### What is expected
Could you transcribe all of the data exactly and skip any pictures?
※ ※ ※
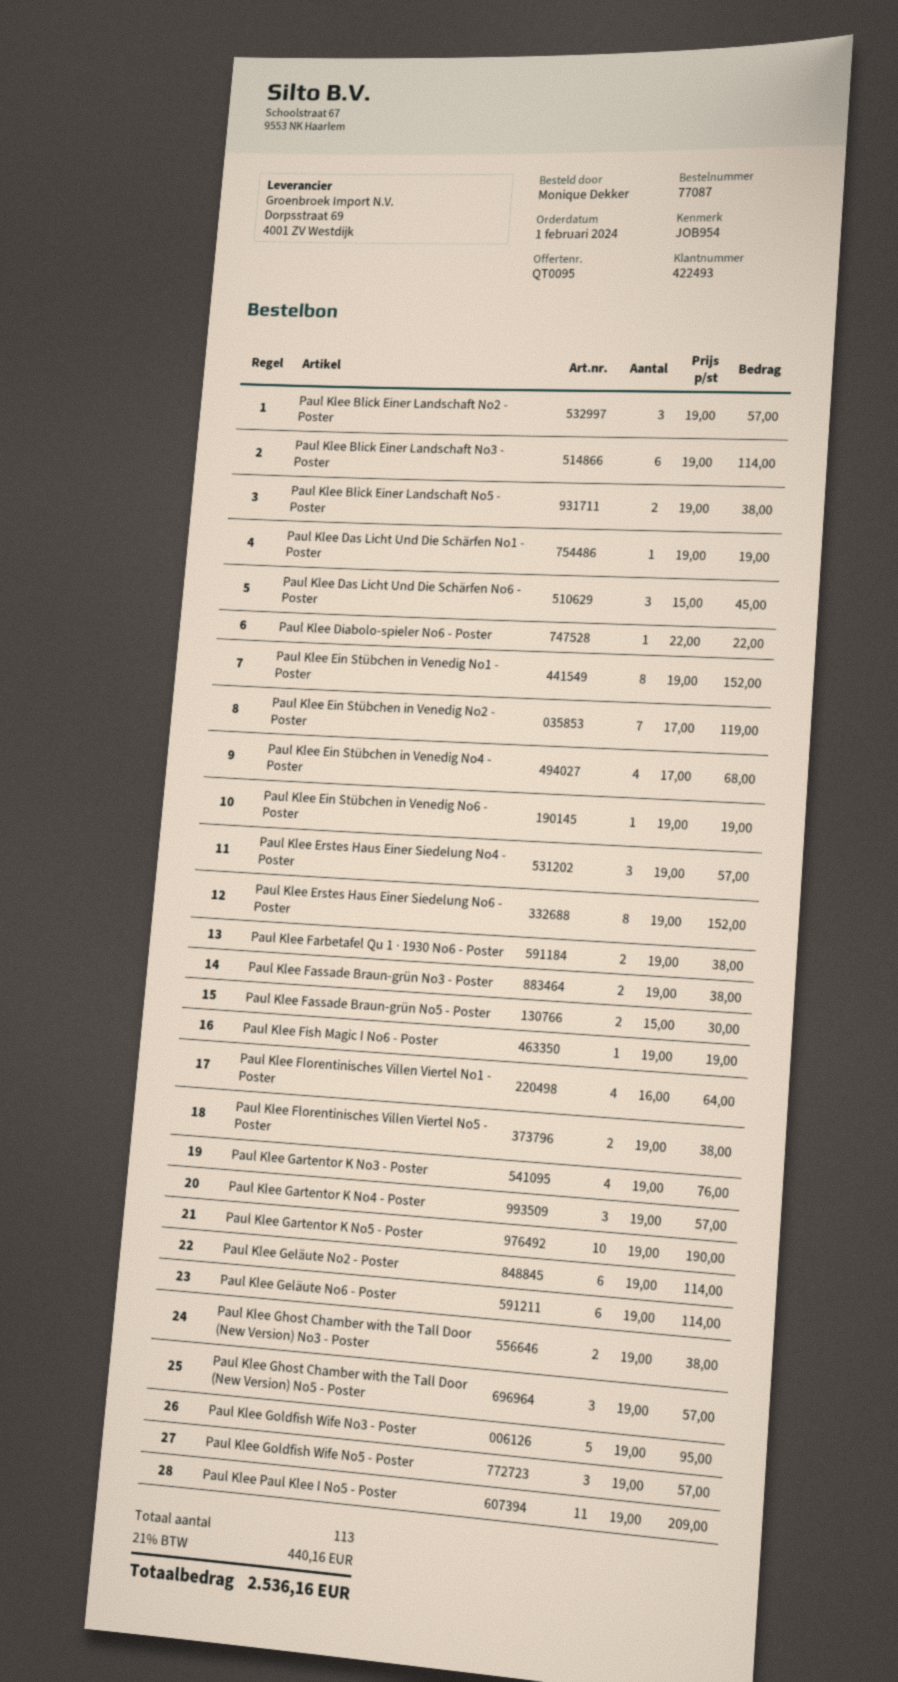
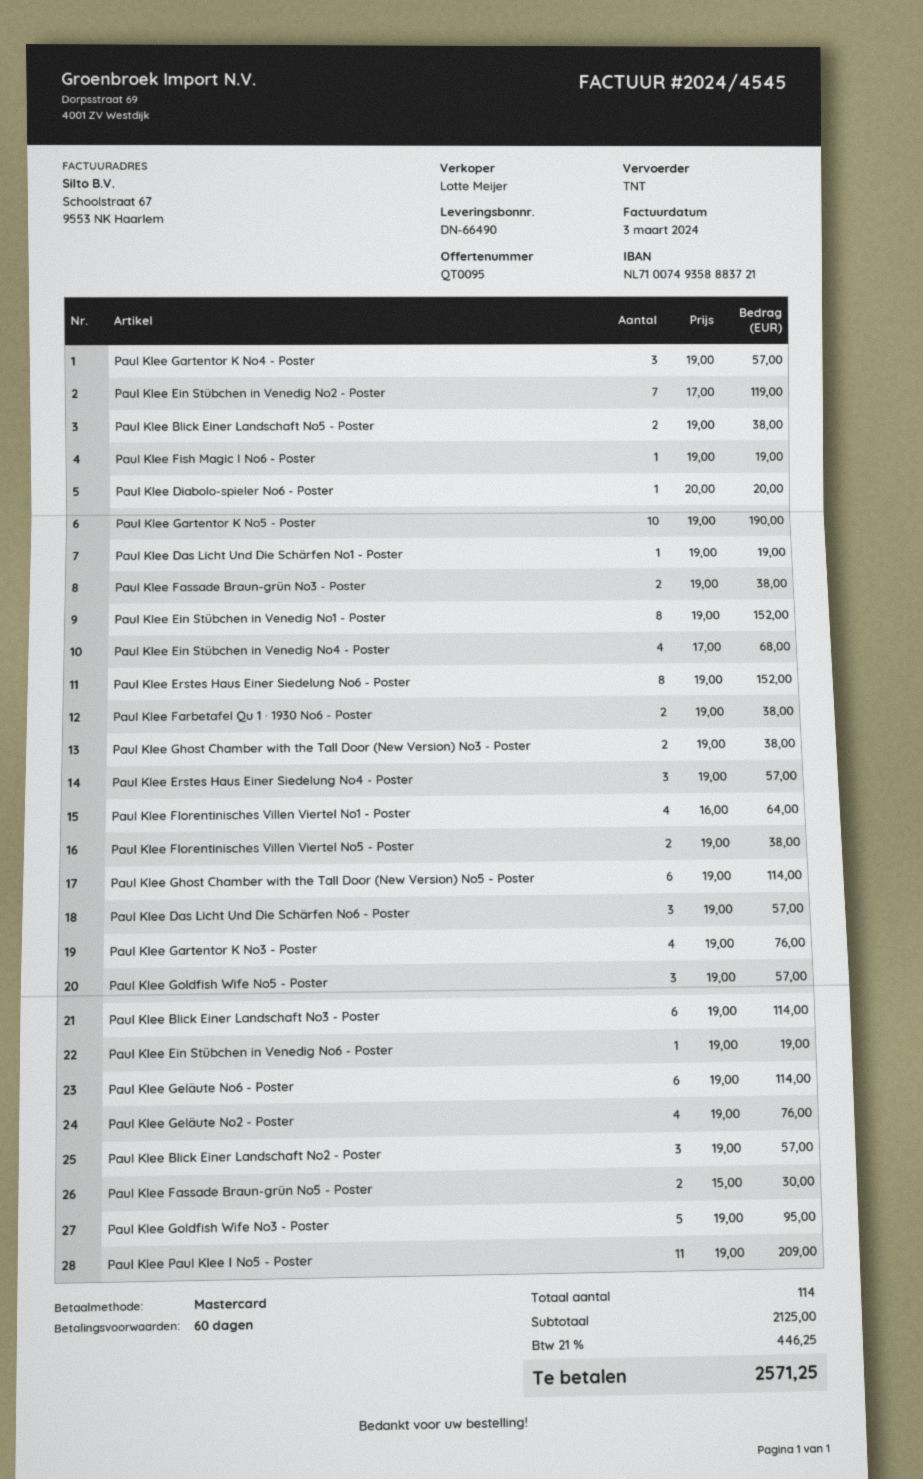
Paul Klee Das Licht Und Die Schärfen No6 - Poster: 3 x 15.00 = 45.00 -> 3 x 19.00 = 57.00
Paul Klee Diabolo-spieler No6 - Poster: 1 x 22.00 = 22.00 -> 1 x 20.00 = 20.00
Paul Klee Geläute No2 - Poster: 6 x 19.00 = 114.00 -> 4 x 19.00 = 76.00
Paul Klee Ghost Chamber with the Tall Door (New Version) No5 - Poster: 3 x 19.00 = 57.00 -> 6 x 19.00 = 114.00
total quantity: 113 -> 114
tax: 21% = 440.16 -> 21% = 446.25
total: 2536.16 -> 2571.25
※ ※ ※
### Written response
Paul Klee Das Licht Und Die Schärfen No6 - Poster: 3 x 15.00 = 45.00 -> 3 x 19.00 = 57.00
Paul Klee Diabolo-spieler No6 - Poster: 1 x 22.00 = 22.00 -> 1 x 20.00 = 20.00
Paul Klee Geläute No2 - Poster: 6 x 19.00 = 114.00 -> 4 x 19.00 = 76.00
Paul Klee Ghost Chamber with the Tall Door (New Version) No5 - Poster: 3 x 19.00 = 57.00 -> 6 x 19.00 = 114.00
total quantity: 113 -> 114
tax: 21% = 440.16 -> 21% = 446.25
total: 2536.16 -> 2571.25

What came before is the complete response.